Copy each line below that includes "none".

** Supplied entries follows **

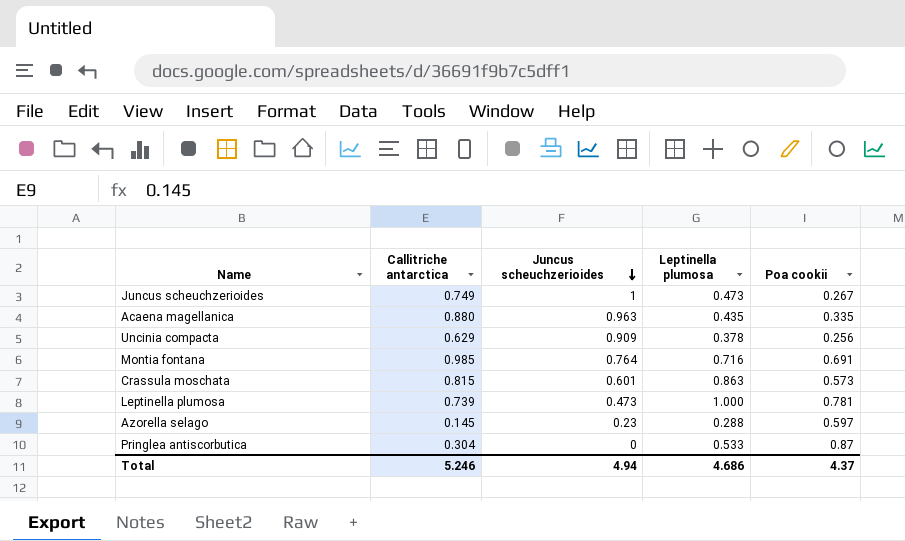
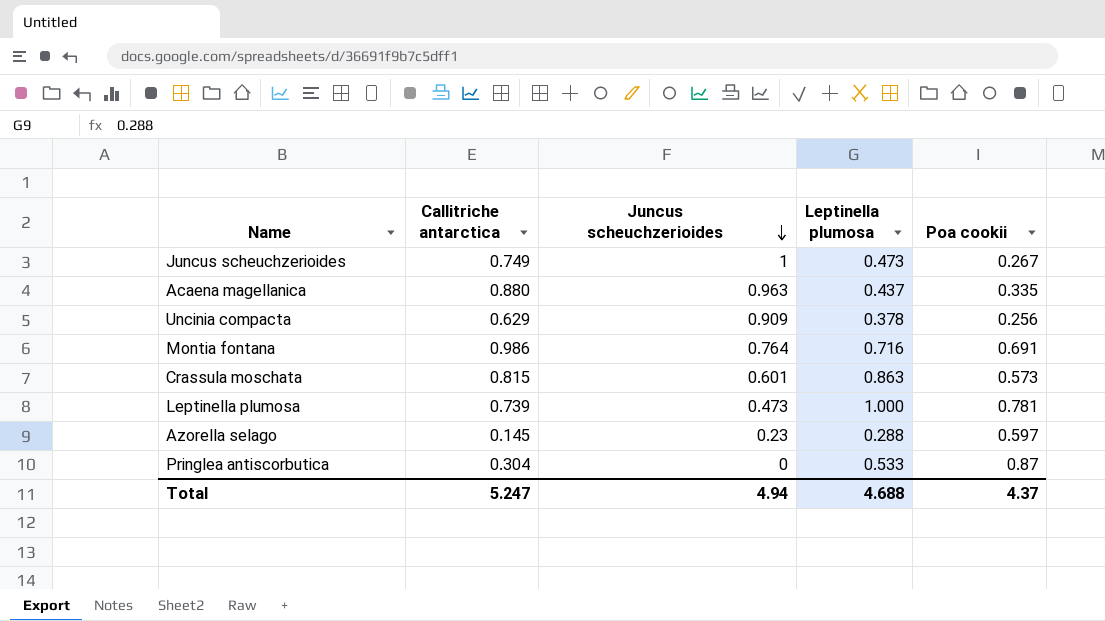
Acaena magellanica | Leptinella plumosa: 0.435 -> 0.437
Montia fontana | Callitriche antarctica: 0.985 -> 0.986
Total | Callitriche antarctica: 5.246 -> 5.247
Total | Leptinella plumosa: 4.686 -> 4.688

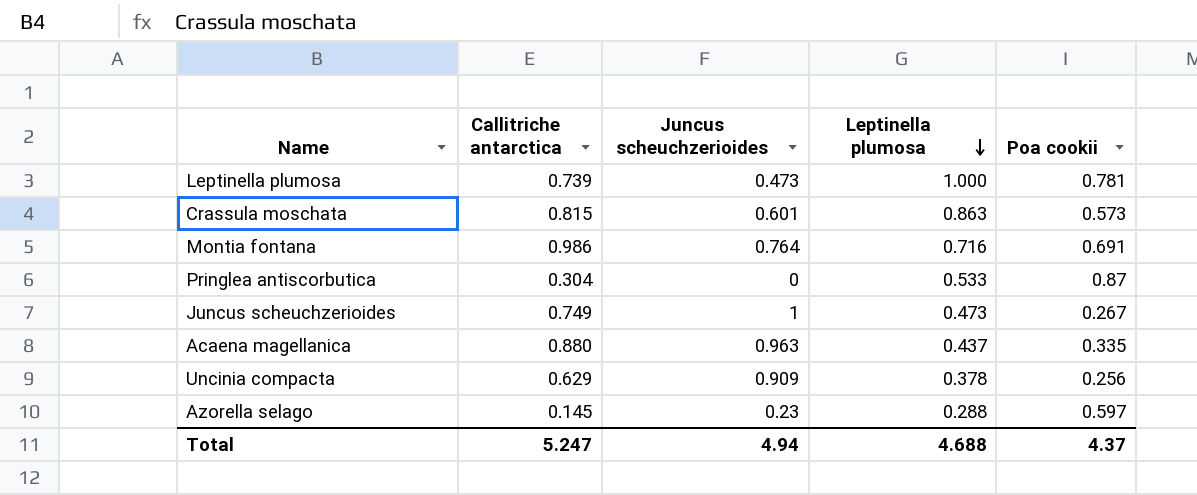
row order: Juncus scheuchzerioides descending -> Leptinella plumosa descending

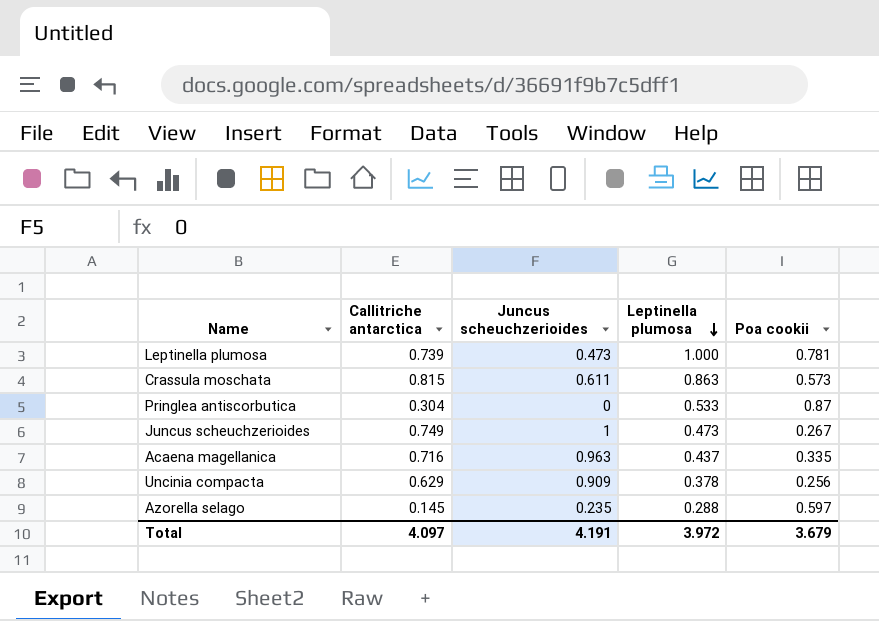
row Montia fontana: 0.986 | 0.764 | 0.716 | 0.691 -> none
Crassula moschata | Juncus scheuchzerioides: 0.601 -> 0.611
Acaena magellanica | Callitriche antarctica: 0.880 -> 0.716
Azorella selago | Juncus scheuchzerioides: 0.23 -> 0.235
Total | Callitriche antarctica: 5.247 -> 4.097
Total | Juncus scheuchzerioides: 4.94 -> 4.191
Total | Leptinella plumosa: 4.688 -> 3.972
Total | Poa cookii: 4.37 -> 3.679

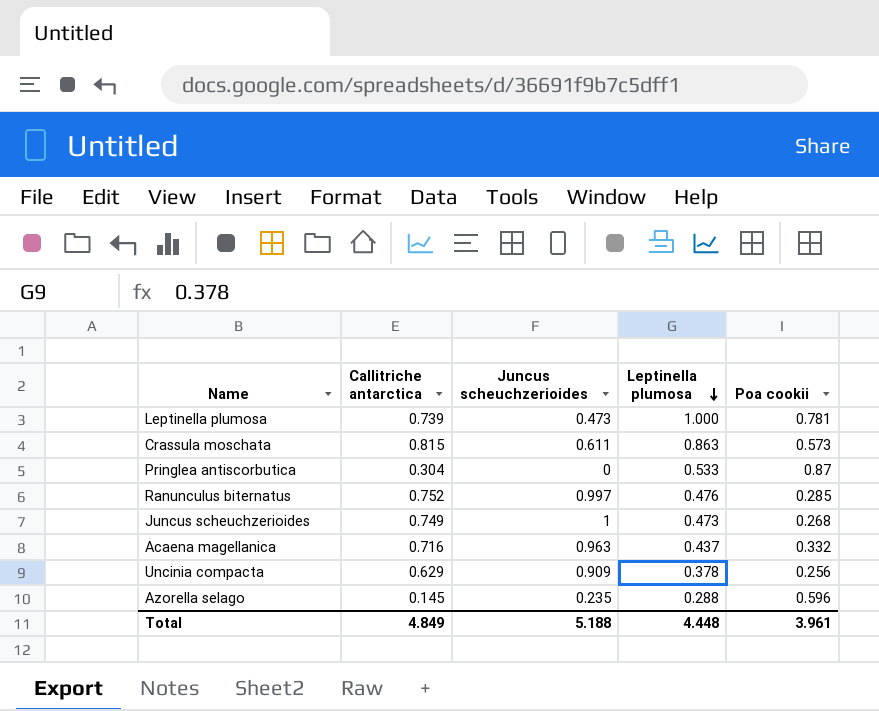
row Ranunculus biternatus: none -> 0.752 | 0.997 | 0.476 | 0.285
Juncus scheuchzerioides | Poa cookii: 0.267 -> 0.268
Acaena magellanica | Poa cookii: 0.335 -> 0.332
Azorella selago | Poa cookii: 0.597 -> 0.596
Total | Callitriche antarctica: 4.097 -> 4.849
Total | Juncus scheuchzerioides: 4.191 -> 5.188
Total | Leptinella plumosa: 3.972 -> 4.448
Total | Poa cookii: 3.679 -> 3.961

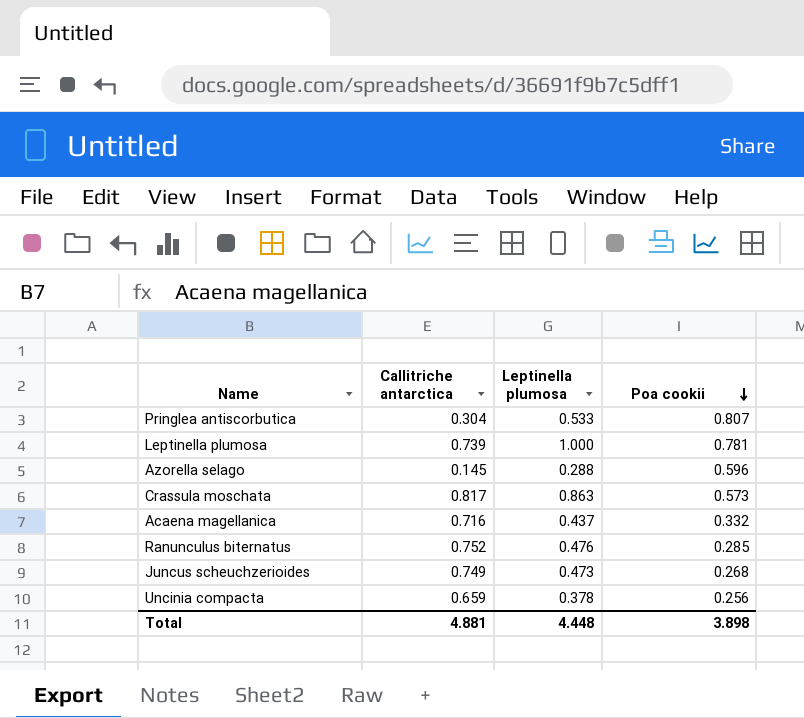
row order: Leptinella plumosa descending -> Poa cookii descending
column Juncus scheuchzerioides | position: 3 -> none
Pringlea antiscorbutica | Poa cookii: 0.87 -> 0.807
Crassula moschata | Callitriche antarctica: 0.815 -> 0.817
Uncinia compacta | Callitriche antarctica: 0.629 -> 0.659
Total | Callitriche antarctica: 4.849 -> 4.881
Total | Poa cookii: 3.961 -> 3.898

** End of Supplied entries **

Solved problem:
row Montia fontana: 0.986 | 0.764 | 0.716 | 0.691 -> none
row Ranunculus biternatus: none -> 0.752 | 0.997 | 0.476 | 0.285
column Juncus scheuchzerioides | position: 3 -> none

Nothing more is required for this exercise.